What to produce: Retype each of the records below exactly, leaving the pictures out.

Data:

------------------------------------------------------------

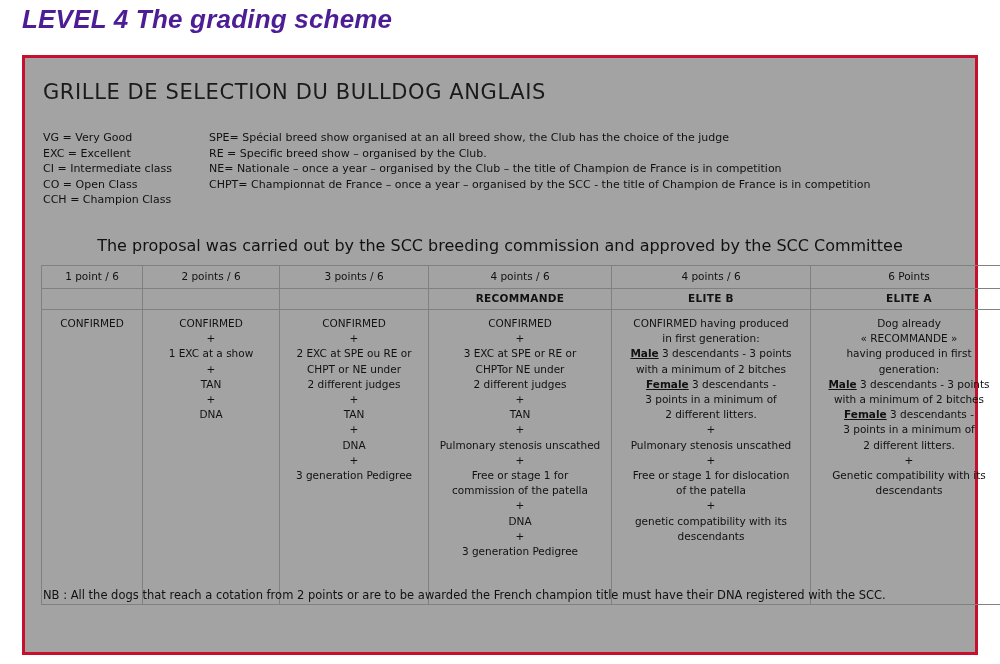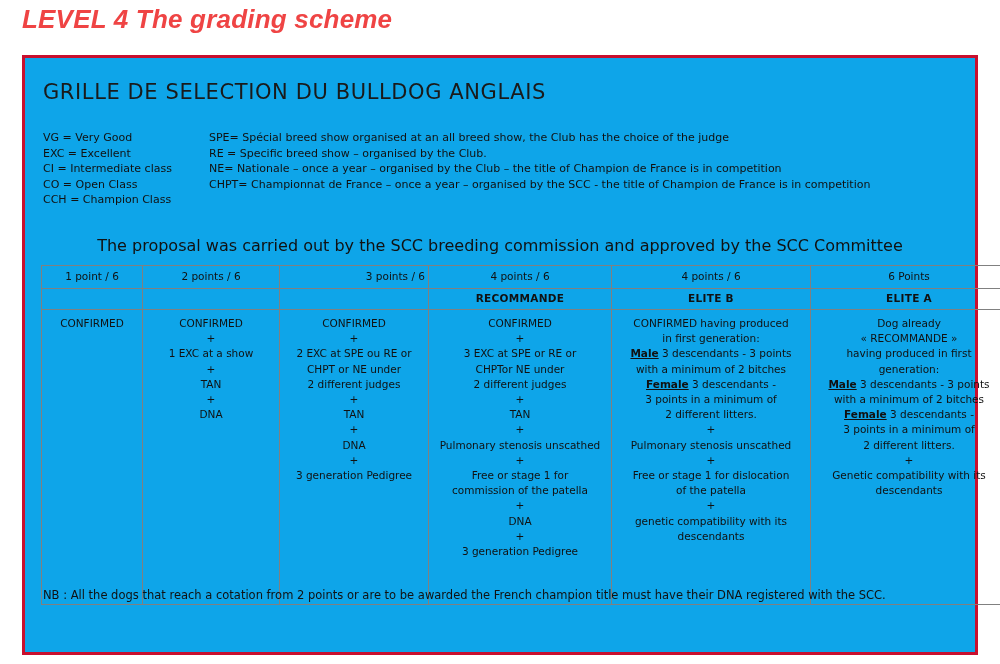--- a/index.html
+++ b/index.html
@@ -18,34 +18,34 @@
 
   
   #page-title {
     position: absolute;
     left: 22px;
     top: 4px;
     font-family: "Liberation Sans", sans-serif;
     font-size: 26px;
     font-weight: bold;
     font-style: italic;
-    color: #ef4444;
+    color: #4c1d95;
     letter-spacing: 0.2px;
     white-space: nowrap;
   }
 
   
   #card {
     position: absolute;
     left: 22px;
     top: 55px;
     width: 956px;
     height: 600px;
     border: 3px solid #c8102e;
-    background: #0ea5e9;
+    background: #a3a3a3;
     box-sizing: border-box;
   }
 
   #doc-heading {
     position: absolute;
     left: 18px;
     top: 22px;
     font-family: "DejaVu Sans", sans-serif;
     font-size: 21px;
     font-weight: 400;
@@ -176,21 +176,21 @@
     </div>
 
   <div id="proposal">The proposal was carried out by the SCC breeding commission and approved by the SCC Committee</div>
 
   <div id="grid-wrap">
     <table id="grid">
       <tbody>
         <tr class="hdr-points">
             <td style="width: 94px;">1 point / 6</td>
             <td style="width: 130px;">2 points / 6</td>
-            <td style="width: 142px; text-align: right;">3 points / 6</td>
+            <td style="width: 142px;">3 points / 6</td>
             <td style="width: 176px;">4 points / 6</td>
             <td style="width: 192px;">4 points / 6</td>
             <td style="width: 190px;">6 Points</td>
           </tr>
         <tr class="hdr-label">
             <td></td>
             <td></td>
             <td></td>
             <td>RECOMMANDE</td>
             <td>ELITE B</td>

------------------------------------------------------------

Exercise solution:
--- a/index.html
+++ b/index.html
@@ -18,34 +18,34 @@
 
   
   #page-title {
     position: absolute;
     left: 22px;
     top: 4px;
     font-family: "Liberation Sans", sans-serif;
     font-size: 26px;
     font-weight: bold;
     font-style: italic;
-    color: #ef4444;
+    color: #4c1d95;
     letter-spacing: 0.2px;
     white-space: nowrap;
   }
 
   
   #card {
     position: absolute;
     left: 22px;
     top: 55px;
     width: 956px;
     height: 600px;
     border: 3px solid #c8102e;
-    background: #0ea5e9;
+    background: #a3a3a3;
     box-sizing: border-box;
   }
 
   #doc-heading {
     position: absolute;
     left: 18px;
     top: 22px;
     font-family: "DejaVu Sans", sans-serif;
     font-size: 21px;
     font-weight: 400;
@@ -176,21 +176,21 @@
     </div>
 
   <div id="proposal">The proposal was carried out by the SCC breeding commission and approved by the SCC Committee</div>
 
   <div id="grid-wrap">
     <table id="grid">
       <tbody>
         <tr class="hdr-points">
             <td style="width: 94px;">1 point / 6</td>
             <td style="width: 130px;">2 points / 6</td>
-            <td style="width: 142px; text-align: right;">3 points / 6</td>
+            <td style="width: 142px;">3 points / 6</td>
             <td style="width: 176px;">4 points / 6</td>
             <td style="width: 192px;">4 points / 6</td>
             <td style="width: 190px;">6 Points</td>
           </tr>
         <tr class="hdr-label">
             <td></td>
             <td></td>
             <td></td>
             <td>RECOMMANDE</td>
             <td>ELITE B</td>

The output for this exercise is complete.